▶ Your assignment:
Write out exactly, and only, the lines below from the line with "font-style: none ->" through the line with "html: none ->"; pictures do not belong in the copy.

▶ Data records:

——————————

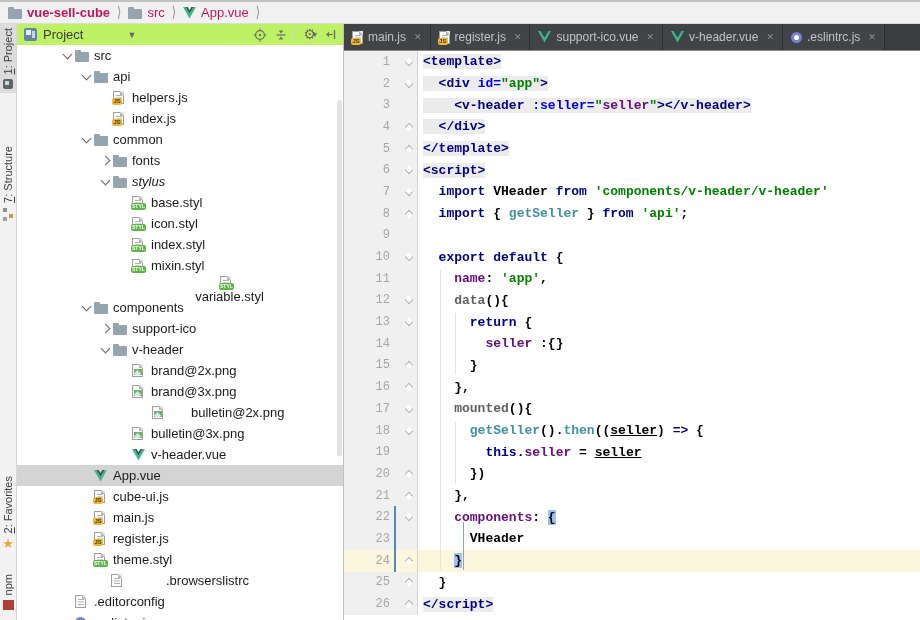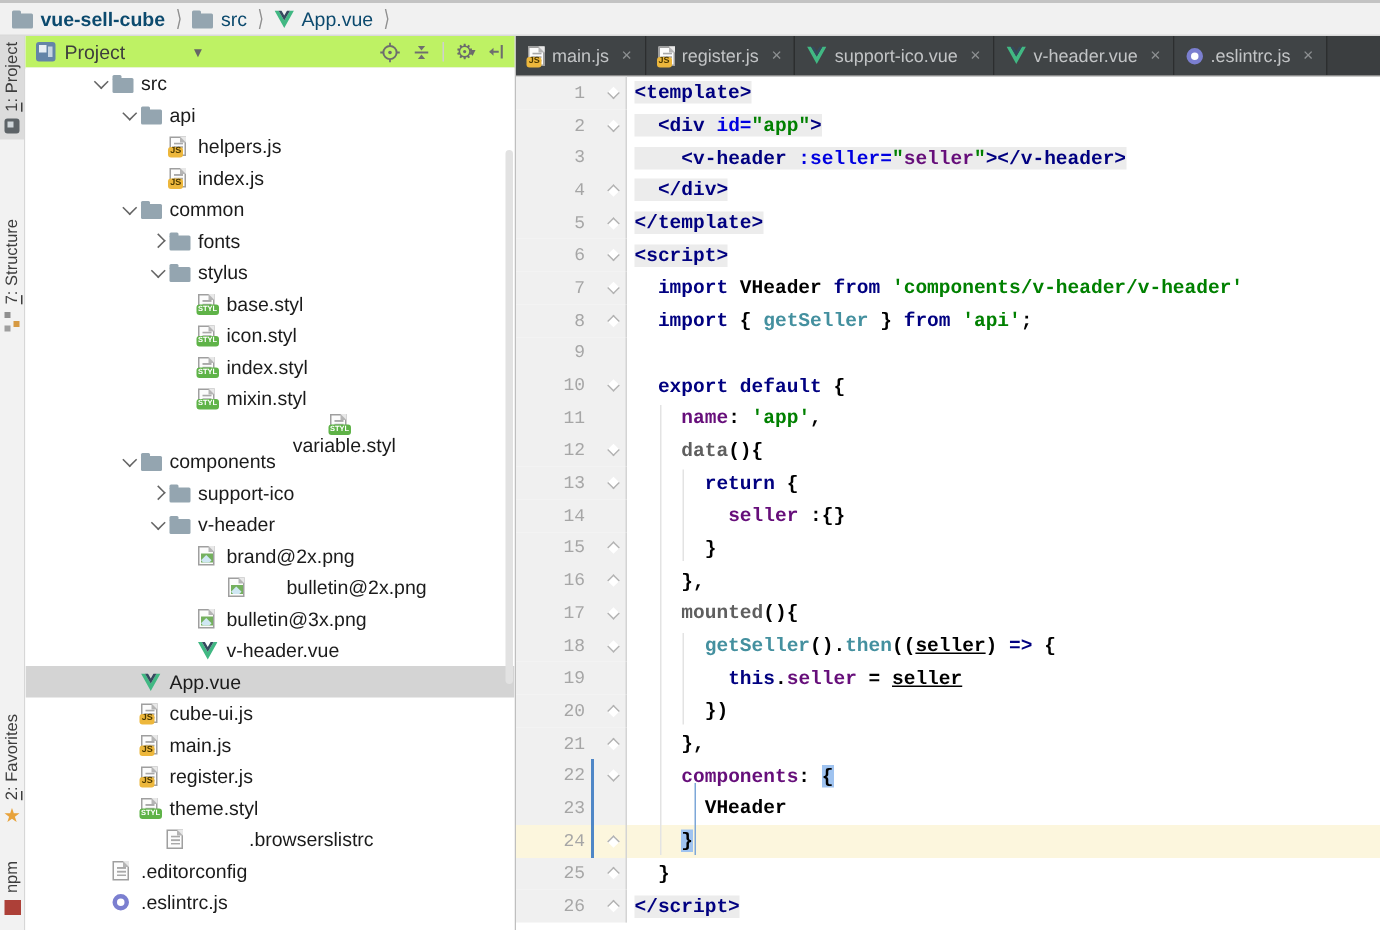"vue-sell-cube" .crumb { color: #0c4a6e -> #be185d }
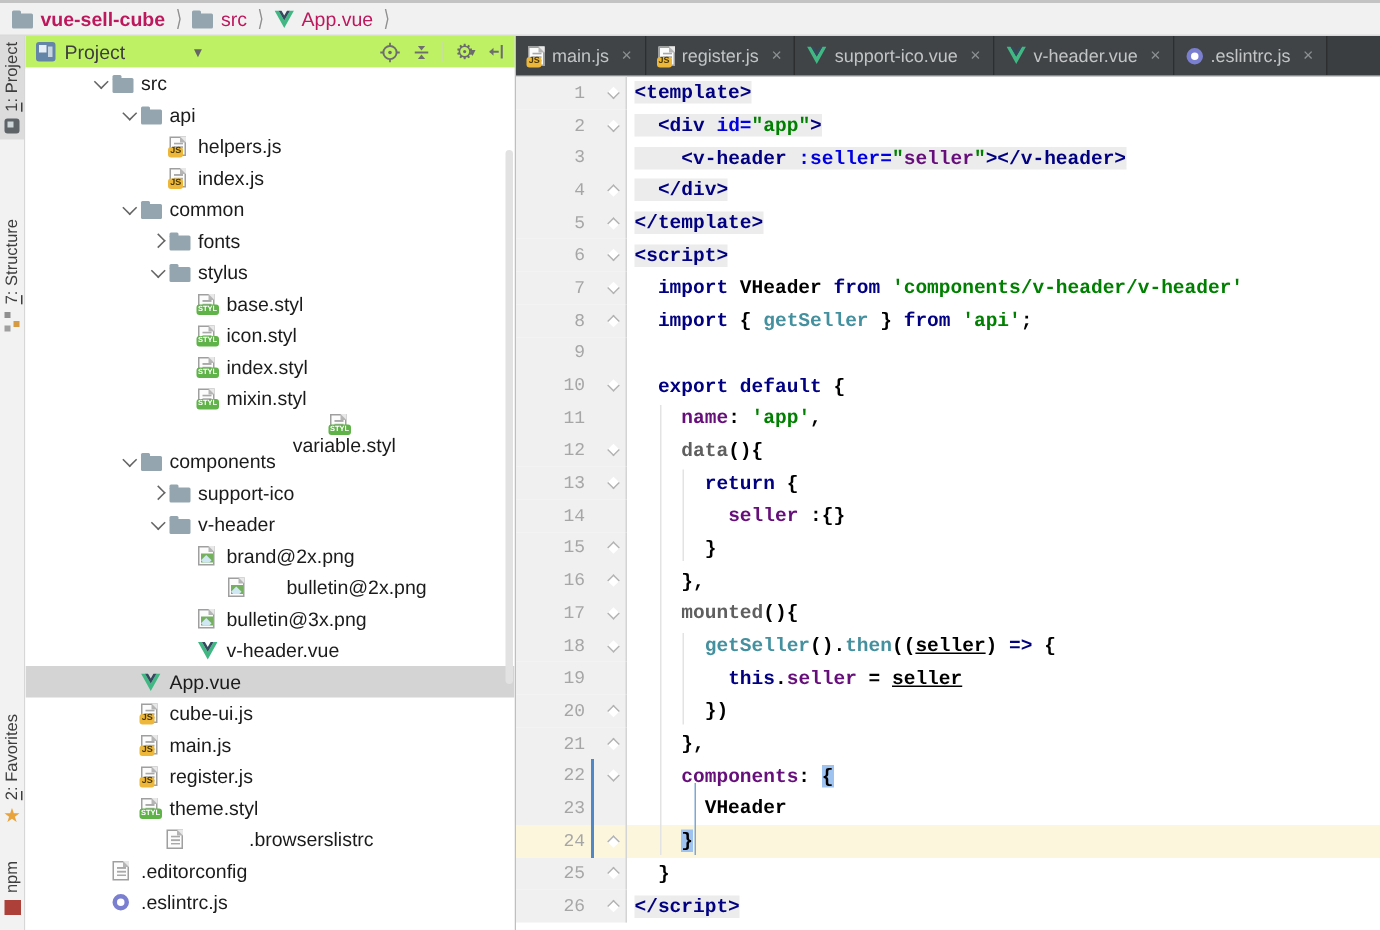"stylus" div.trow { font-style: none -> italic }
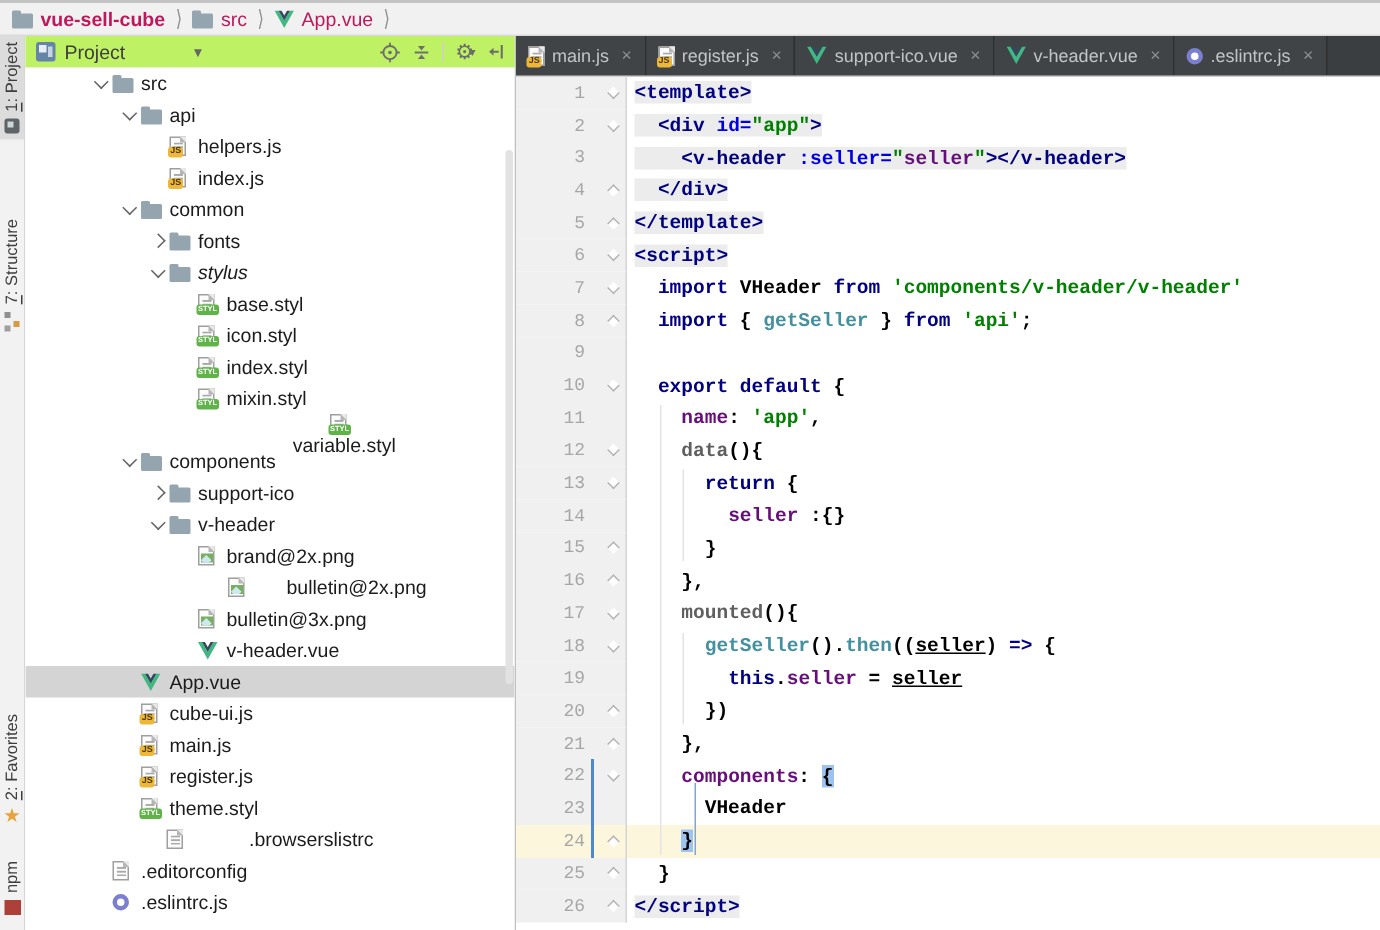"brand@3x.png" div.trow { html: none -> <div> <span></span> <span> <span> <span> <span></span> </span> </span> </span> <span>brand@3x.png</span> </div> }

——————————

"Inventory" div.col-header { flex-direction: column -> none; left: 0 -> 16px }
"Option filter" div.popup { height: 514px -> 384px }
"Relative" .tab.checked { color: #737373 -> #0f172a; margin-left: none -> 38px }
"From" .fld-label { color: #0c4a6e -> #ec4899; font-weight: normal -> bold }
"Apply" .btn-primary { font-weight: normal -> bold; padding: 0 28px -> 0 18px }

——————————

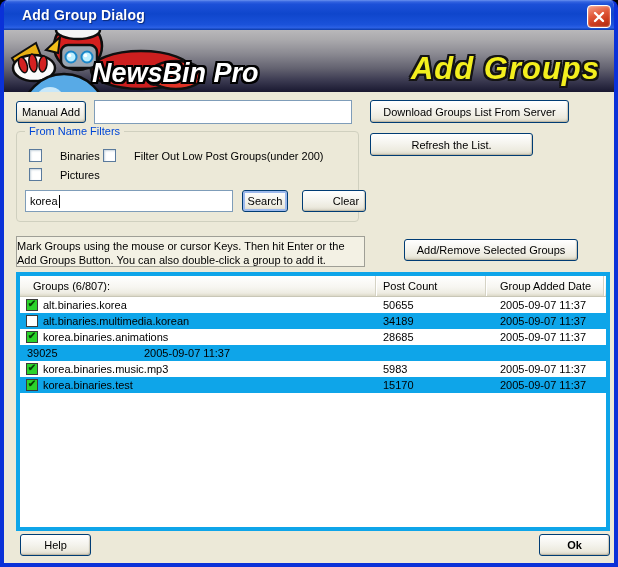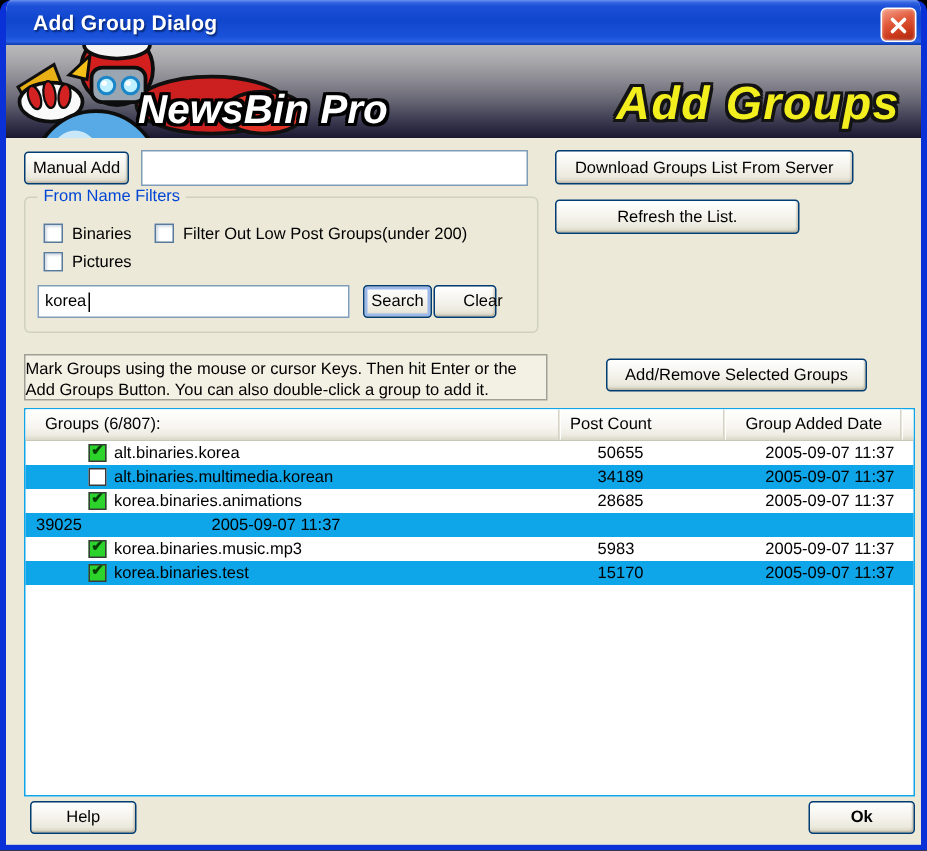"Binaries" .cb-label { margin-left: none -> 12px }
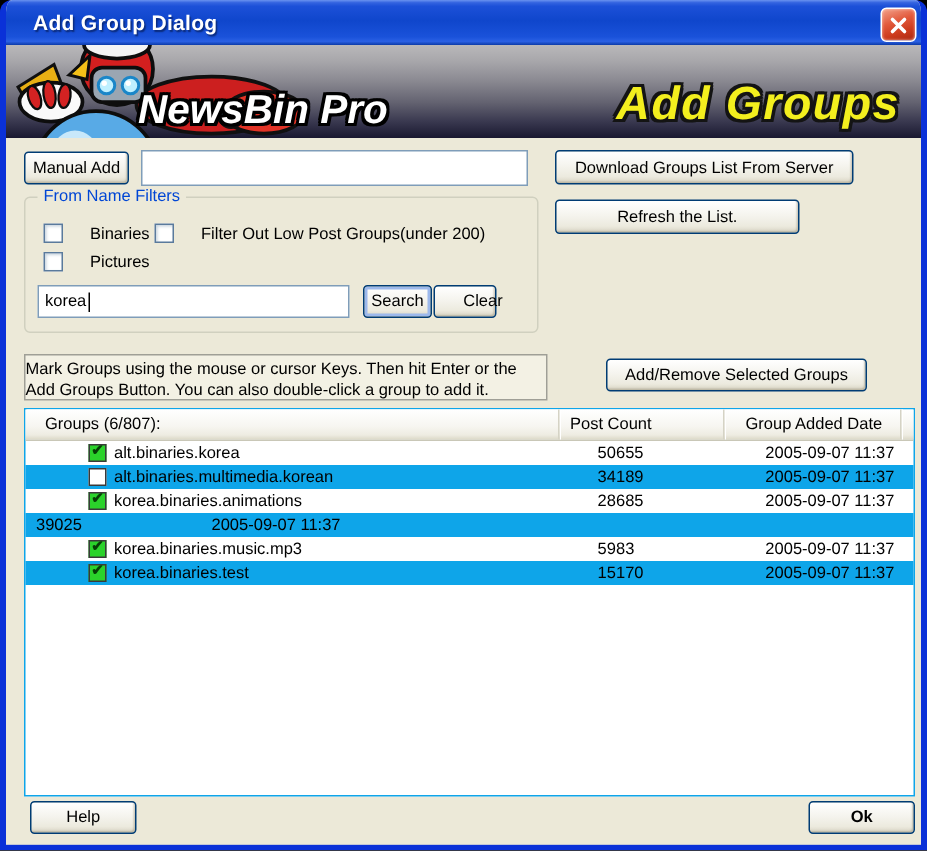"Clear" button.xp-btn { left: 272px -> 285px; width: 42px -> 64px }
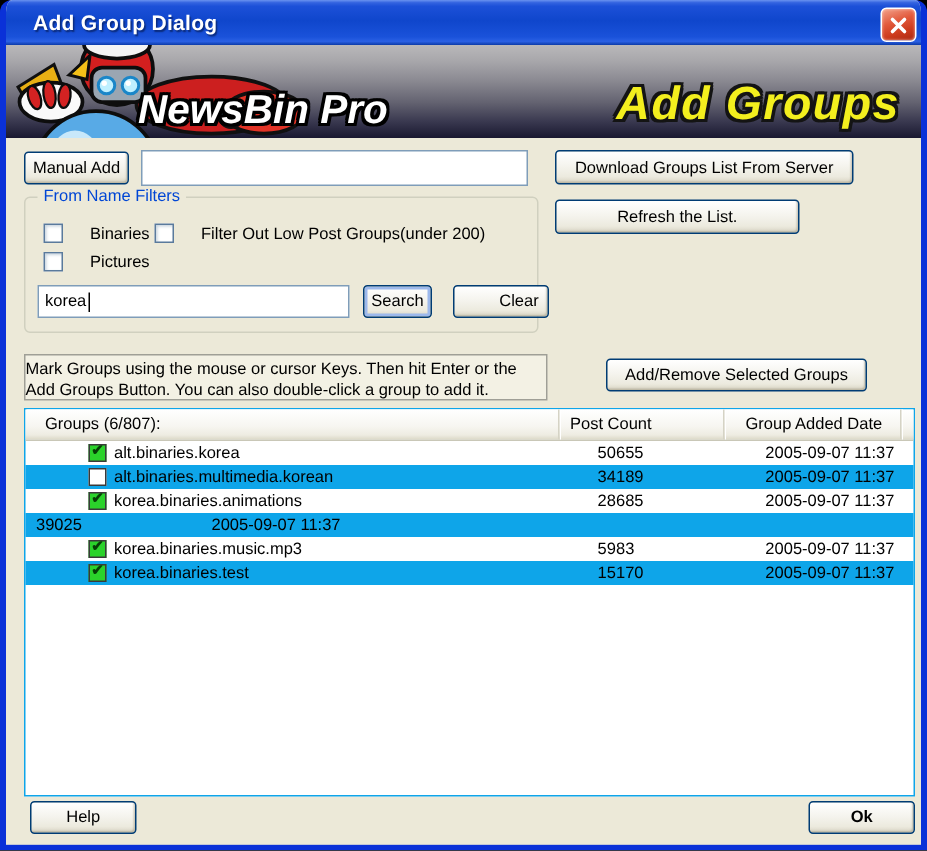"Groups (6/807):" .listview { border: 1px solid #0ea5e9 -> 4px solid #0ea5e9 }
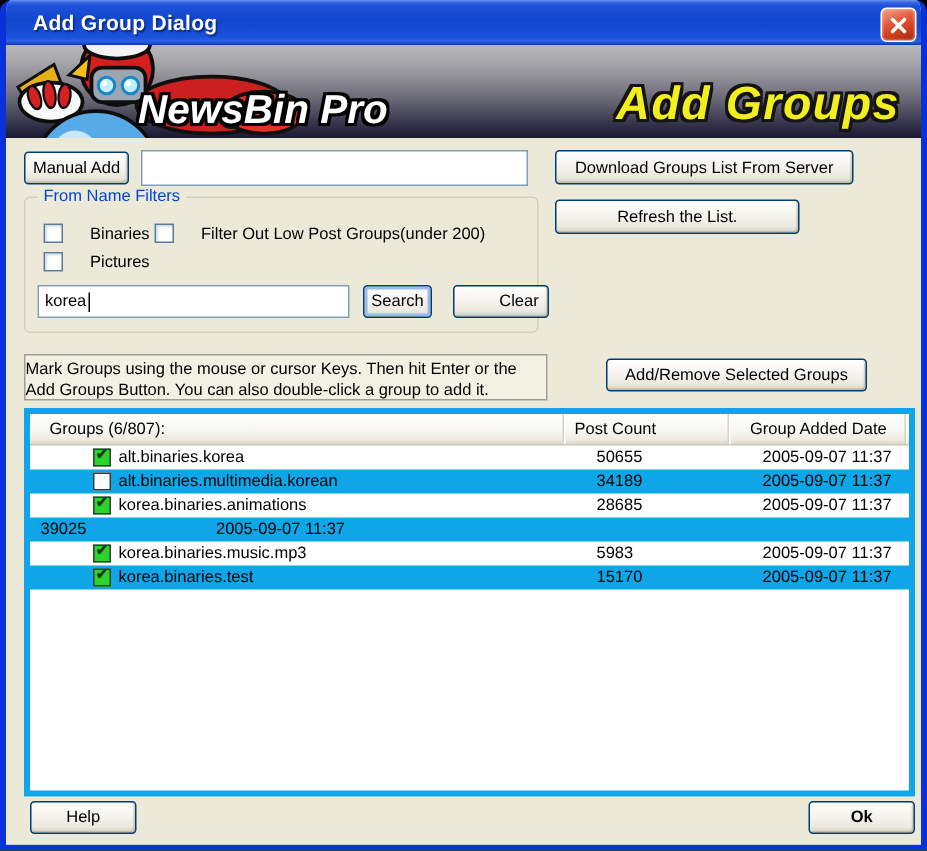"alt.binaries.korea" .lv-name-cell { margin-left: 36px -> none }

——————————

▶ Answer to the problem:
"stylus" div.trow { font-style: none -> italic }
"brand@3x.png" div.trow { html: none -> <div> <span></span> <span> <span> <span> <span></span> </span> </span> </span> <span>brand@3x.png</span> </div> }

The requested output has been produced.